● What you will do: Copy each line that includes the string "dans" from the material into your answer.

● Supplied records:
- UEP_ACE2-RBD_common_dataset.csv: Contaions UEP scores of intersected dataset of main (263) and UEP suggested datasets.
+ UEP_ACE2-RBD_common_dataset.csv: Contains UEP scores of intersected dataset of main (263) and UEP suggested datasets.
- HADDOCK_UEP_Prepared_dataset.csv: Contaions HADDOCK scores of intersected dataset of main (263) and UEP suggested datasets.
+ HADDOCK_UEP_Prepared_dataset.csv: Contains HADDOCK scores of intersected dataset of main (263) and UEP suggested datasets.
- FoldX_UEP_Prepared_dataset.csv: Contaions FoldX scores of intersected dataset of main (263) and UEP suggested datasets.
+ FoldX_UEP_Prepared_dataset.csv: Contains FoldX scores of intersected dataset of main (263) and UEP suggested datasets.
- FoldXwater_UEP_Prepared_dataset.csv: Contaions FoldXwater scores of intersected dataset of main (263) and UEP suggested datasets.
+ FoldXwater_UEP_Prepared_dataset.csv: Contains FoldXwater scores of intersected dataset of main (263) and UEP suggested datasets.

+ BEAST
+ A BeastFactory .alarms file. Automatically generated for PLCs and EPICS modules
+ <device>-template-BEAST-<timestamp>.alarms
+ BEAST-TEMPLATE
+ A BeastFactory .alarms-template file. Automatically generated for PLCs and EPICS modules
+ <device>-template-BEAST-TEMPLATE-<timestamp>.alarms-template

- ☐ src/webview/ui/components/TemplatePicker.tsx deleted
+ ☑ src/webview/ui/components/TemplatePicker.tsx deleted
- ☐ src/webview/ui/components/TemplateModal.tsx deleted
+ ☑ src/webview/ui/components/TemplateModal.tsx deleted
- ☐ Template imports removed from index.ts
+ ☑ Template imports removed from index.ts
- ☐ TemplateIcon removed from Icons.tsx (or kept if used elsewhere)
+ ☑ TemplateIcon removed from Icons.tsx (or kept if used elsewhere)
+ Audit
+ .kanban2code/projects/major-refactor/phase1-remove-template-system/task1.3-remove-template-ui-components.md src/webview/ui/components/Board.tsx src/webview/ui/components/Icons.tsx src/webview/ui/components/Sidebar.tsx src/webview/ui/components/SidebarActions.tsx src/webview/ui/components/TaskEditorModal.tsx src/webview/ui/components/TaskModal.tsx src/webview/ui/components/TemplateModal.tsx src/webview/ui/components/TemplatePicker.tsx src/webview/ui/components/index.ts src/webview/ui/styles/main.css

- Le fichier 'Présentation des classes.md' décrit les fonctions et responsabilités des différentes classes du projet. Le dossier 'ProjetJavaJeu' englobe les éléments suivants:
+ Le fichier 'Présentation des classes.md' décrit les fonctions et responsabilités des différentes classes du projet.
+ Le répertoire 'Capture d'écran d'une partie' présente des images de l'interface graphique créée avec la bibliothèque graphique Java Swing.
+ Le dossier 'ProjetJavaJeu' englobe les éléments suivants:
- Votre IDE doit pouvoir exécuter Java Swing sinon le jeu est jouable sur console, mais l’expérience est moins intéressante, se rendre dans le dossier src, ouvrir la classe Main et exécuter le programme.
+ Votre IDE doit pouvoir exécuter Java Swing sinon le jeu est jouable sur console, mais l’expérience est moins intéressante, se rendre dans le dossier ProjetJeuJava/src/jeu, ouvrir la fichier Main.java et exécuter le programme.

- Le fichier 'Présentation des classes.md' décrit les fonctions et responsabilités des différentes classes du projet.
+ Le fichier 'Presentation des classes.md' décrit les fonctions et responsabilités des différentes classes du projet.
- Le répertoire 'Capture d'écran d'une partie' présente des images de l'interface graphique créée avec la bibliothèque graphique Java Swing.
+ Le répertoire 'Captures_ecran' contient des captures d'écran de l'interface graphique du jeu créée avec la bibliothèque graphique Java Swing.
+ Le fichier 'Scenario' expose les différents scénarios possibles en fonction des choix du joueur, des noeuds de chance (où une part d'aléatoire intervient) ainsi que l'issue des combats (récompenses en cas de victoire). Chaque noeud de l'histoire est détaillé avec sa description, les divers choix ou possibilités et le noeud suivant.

● Result of this task:
- Votre IDE doit pouvoir exécuter Java Swing sinon le jeu est jouable sur console, mais l’expérience est moins intéressante, se rendre dans le dossier src, ouvrir la classe Main et exécuter le programme.
+ Votre IDE doit pouvoir exécuter Java Swing sinon le jeu est jouable sur console, mais l’expérience est moins intéressante, se rendre dans le dossier ProjetJeuJava/src/jeu, ouvrir la fichier Main.java et exécuter le programme.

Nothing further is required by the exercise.